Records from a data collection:
-.-.-

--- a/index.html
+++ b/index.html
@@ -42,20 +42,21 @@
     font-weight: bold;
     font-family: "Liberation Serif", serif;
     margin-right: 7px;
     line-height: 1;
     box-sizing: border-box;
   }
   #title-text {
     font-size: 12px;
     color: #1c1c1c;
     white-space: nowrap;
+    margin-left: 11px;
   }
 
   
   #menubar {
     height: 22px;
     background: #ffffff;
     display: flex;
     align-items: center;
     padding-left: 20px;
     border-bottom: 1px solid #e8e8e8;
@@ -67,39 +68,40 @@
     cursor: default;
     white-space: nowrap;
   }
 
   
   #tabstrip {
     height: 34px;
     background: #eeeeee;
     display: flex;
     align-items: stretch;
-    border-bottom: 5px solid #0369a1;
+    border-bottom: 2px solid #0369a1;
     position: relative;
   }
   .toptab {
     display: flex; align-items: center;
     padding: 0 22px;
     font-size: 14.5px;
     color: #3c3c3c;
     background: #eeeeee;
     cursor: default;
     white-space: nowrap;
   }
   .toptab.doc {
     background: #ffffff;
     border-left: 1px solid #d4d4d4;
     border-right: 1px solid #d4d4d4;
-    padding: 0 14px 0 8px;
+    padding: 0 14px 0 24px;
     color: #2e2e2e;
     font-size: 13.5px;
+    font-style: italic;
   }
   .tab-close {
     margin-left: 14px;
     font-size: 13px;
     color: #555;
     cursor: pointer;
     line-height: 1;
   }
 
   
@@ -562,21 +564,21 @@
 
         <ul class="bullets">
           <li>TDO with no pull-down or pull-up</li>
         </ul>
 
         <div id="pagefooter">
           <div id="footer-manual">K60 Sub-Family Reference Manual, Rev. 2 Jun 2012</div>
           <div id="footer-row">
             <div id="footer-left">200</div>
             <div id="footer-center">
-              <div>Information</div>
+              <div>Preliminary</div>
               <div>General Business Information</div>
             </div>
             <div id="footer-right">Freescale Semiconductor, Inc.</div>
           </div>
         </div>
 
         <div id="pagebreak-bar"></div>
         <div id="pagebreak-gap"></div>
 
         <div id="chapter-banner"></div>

-.-.-

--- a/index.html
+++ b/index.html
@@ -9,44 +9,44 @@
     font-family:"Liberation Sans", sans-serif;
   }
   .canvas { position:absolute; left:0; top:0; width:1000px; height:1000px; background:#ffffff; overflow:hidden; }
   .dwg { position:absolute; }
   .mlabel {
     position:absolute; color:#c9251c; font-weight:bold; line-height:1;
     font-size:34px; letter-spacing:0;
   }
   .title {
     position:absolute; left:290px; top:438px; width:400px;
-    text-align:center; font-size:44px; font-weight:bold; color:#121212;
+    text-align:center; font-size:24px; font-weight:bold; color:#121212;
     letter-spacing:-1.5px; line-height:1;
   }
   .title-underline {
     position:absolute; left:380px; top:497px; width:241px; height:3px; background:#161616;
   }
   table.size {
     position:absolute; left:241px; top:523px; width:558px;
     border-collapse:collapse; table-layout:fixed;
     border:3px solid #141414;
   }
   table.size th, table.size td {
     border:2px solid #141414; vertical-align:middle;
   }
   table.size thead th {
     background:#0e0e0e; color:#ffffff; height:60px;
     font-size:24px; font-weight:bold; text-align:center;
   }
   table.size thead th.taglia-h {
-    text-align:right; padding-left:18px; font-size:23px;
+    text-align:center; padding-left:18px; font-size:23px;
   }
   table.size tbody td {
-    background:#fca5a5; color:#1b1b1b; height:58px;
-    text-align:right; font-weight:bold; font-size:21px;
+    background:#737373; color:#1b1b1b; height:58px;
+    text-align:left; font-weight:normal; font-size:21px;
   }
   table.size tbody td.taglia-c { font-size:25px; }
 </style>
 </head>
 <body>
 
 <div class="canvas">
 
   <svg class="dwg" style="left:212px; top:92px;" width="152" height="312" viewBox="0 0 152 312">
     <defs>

-.-.-

§ What is needed: Check each line of the data above for the word "letter". Report how many lines have it, and nothing else.

§ Exercise response: 2